Луиса бросает Вентуре рубашку, и та, сперва отважно взлетев вверх, оседает ему на голову испуганной тряпкой.

– Ты что – работать взялся? Перевел сегодня что-нибудь?

– Спасибо, что не спросила, много ли перевел? Облегчаешь мне ответ. Перевел кое-что. Точнее, строк десять, но добросовестно. Прочесть?

– Я никогда не помню, что ты переводишь.

– Размышления Томаса Де Куинси, антология и комментарии. Сегодня мне удалось перевести этот кусок: «С детских лет меня смущало одно место из «Макбета». Вот оно: стук в дверь, который раздается после убийства Дункана, вызывал у меня чувство, которого я никак не мог объяснить. Стук звучал необычайно торжественно и повергал убийцу в неописуемый ужас. Прошли годы, но я так и не постиг, почему стук в дверь производил на меня такое впечатление». Обрати внимание: слово «почему» я подчеркнул, чтобы его набрали курсивом, как в оригинале. Это все.

– Вижу, не надрывался.

– По-видимому, нет. С Томасом Де Куинси у меня та же штука, что и с переводом, который я делал до него и который мне помог закончить Шуберт. В самый разгар интеллектуальных потуг меня осеняет: ч го он мне, этот Томас Де Куинси? А не послать ли этого Томаса Де Куинси в задницу? На что он мне сдался? Не один час пройдет, пока я себе отвечу: не Томас тебе нужен, а те восемь или десять тысяч песет, которые ты получишь за перевод, но сегодня, к примеру, я сделал всего десять строчек, так что и пятидесяти песет не заработал.
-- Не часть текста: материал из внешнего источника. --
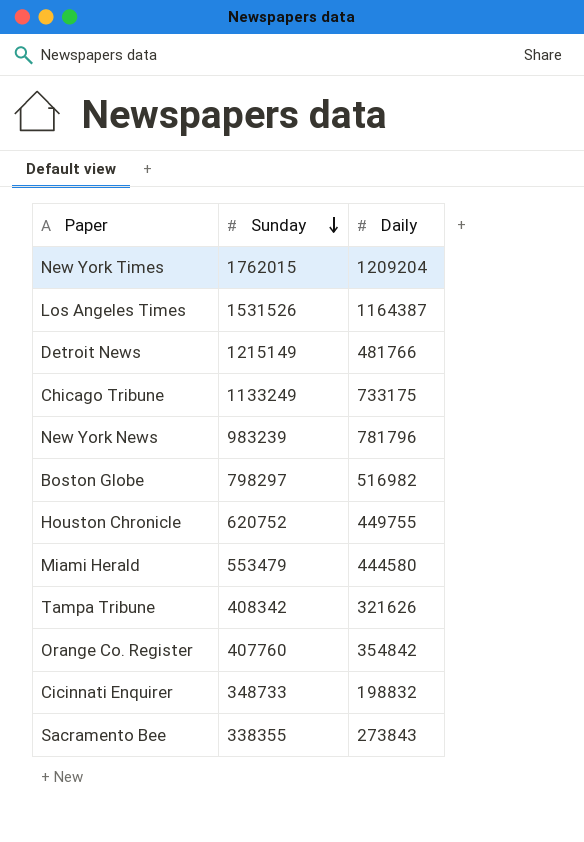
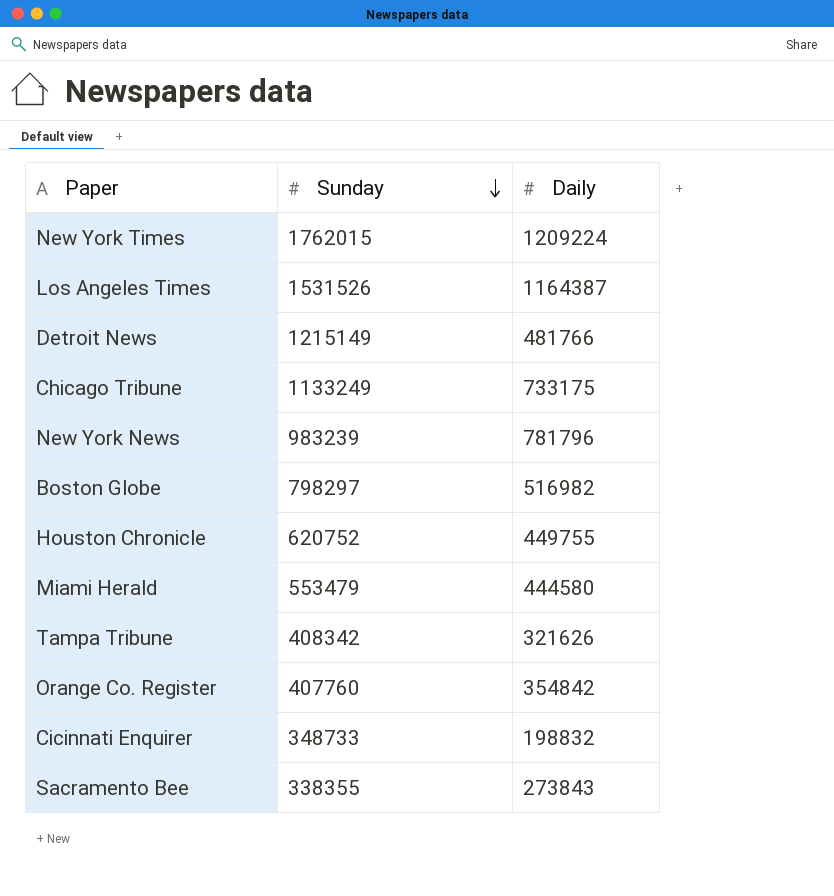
New York Times | Daily: 1209204 -> 1209224

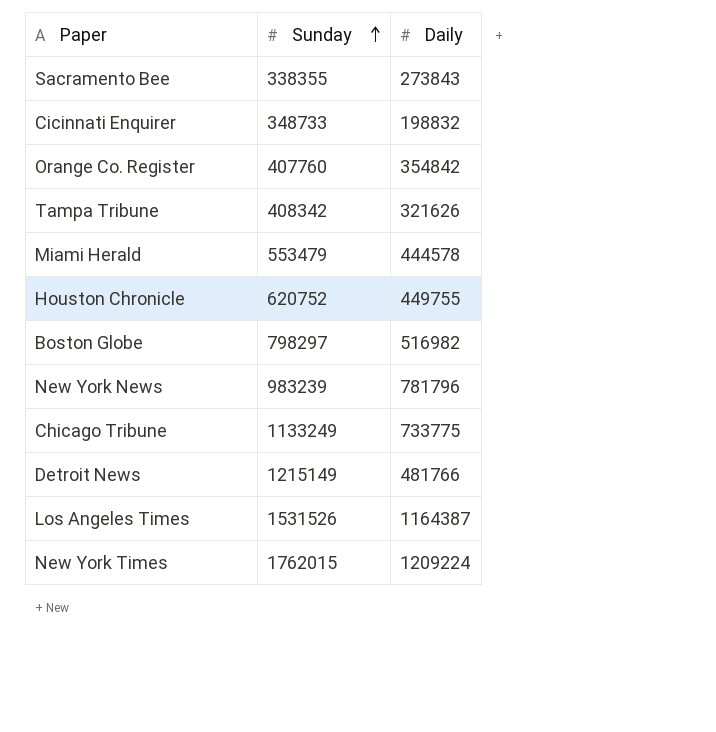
row order: Sunday descending -> Sunday ascending
Miami Herald | Daily: 444580 -> 444578
Chicago Tribune | Daily: 733175 -> 733775

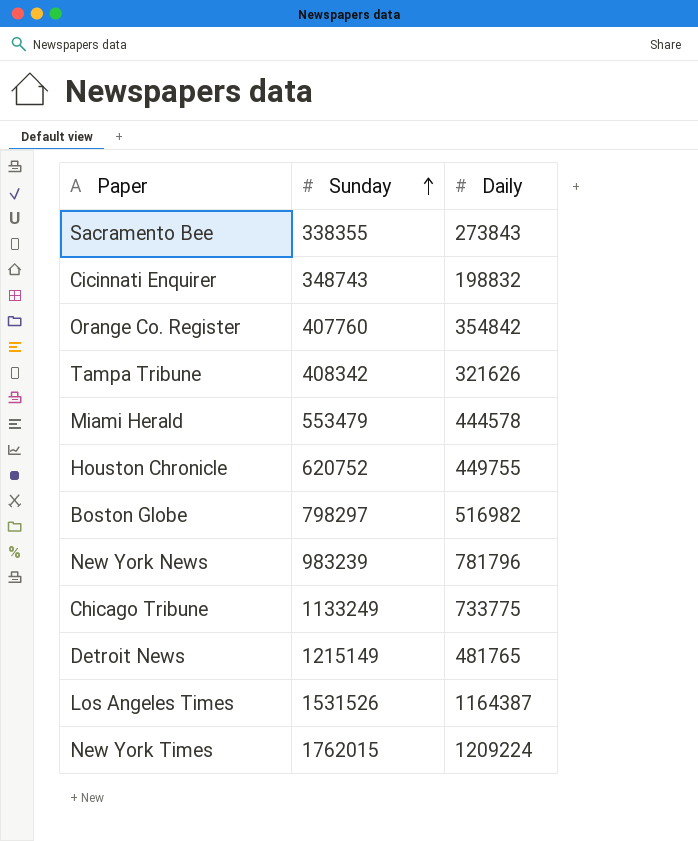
Cicinnati Enquirer | Sunday: 348733 -> 348743
Detroit News | Daily: 481766 -> 481765

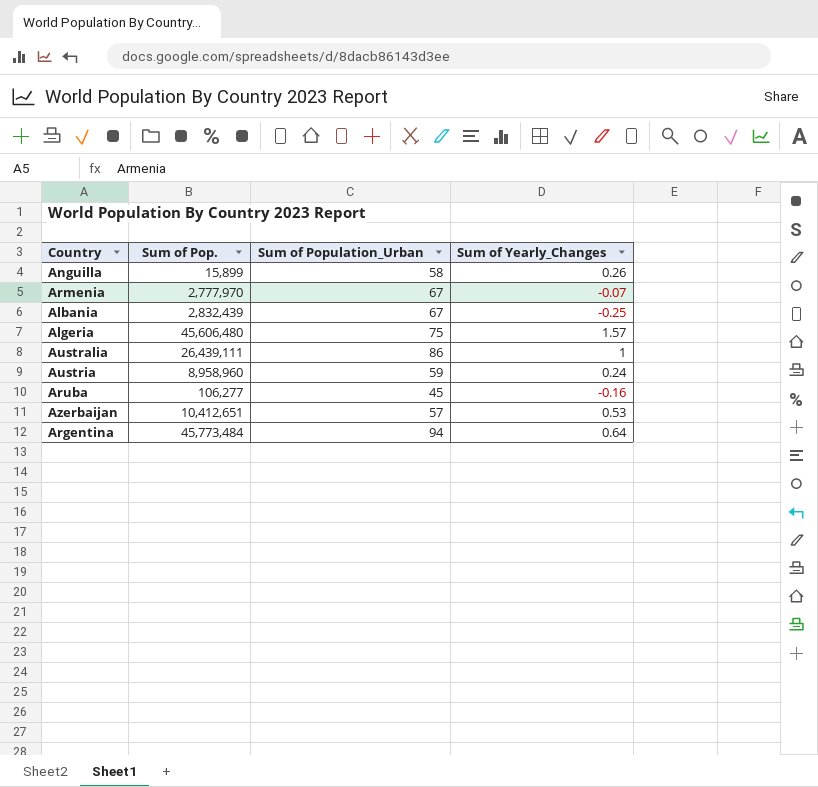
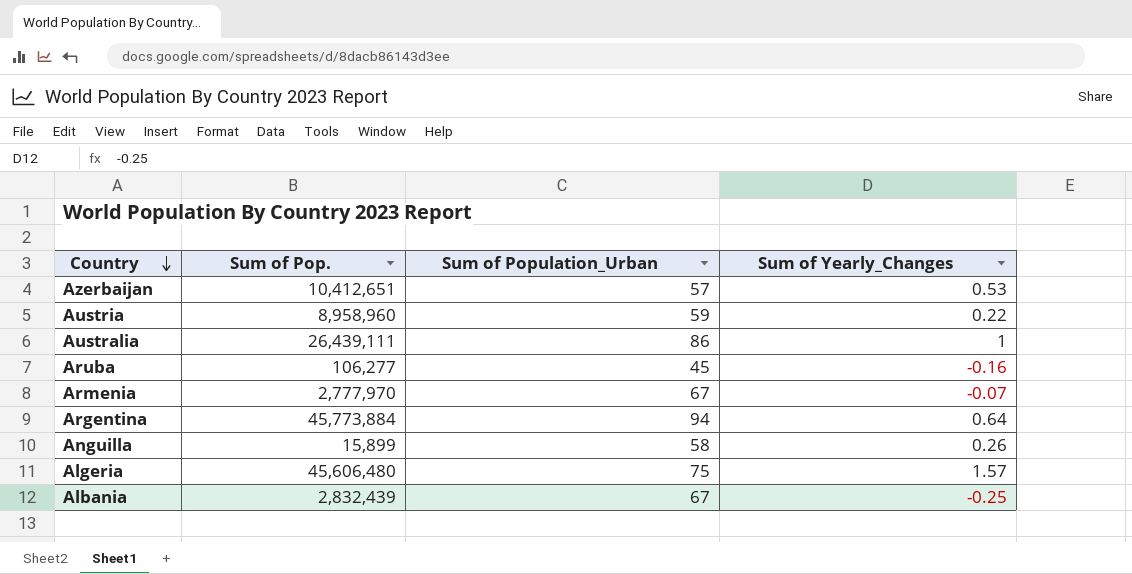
row order: none -> Country descending
Austria | Sum of Yearly_Changes: 0.24 -> 0.22
Argentina | Sum of Pop.: 45,773,484 -> 45,773,884

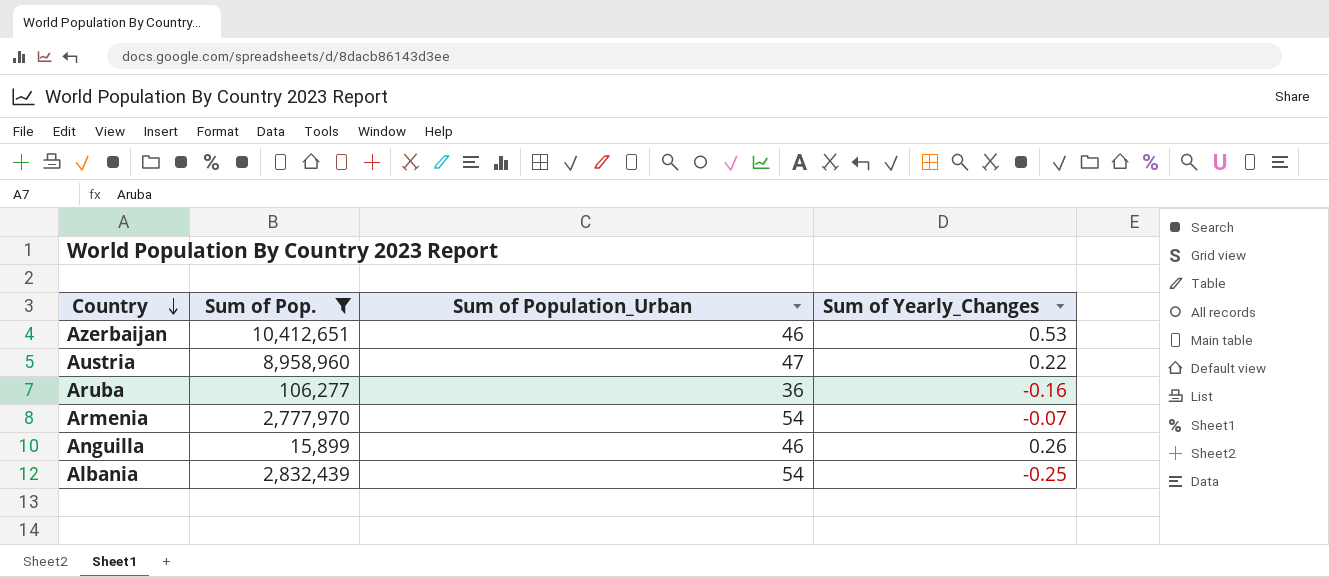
filter: none -> Sum of Pop. <= 10,412,651
Azerbaijan | Sum of Population_Urban: 57 -> 46
Austria | Sum of Population_Urban: 59 -> 47
Aruba | Sum of Population_Urban: 45 -> 36
Armenia | Sum of Population_Urban: 67 -> 54
Anguilla | Sum of Population_Urban: 58 -> 46
Albania | Sum of Population_Urban: 67 -> 54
Только сяду, спина начинает болеть, я встаю, хожу по комнате, и так и сяк, чем угодно готов заняться в этой клетушке, лишь бы не переводить.

– Ну так верни перевод или закончи его вместе с Шубертом. Он же предлагал тебе работать вместе, у него терпения хватит на двоих.

– Ненавижу принимать жертвы.

– Гонорар поделите пополам, как в прошлый раз.

– Нет, этот перевод я сделаю сам.

– Как хочешь.

– Нам нужны деньги?

– А ты как думаешь?

– Мама в этот раз оставила нам двадцать пять тысяч песет под лампой на письменном столе. Я заметил, когда она ушла.

В глазах Луисы вспыхивает усмешка.

– Хорошо.

– Ну ладно, заметил раньше, но сделал вид, будто не заметил. Отдам, когда придет в следующий раз или когда буду у нее.

– Ничего. Раз дала, значит, могла дать. Не надо огорчать матерей. Моя тоже хоть раз в неделю зазывает к себе – подкормить, да еще посылает нам банки с гусиным паштетом.

– Как им, должно быть, горько: произвели на свет поколение безработных.

– Особенно твоим, они-то считали, что родили Эйнштейна.

– Мои бы удовольствовались и тем, что родили первостатейного каталонца.

– Ах ты, мой первостатейный каталонец, а ведь омлета ты не доел.

– Первостатейные каталонцы омлетов не едят.

– А что едят первостатейные каталонцы?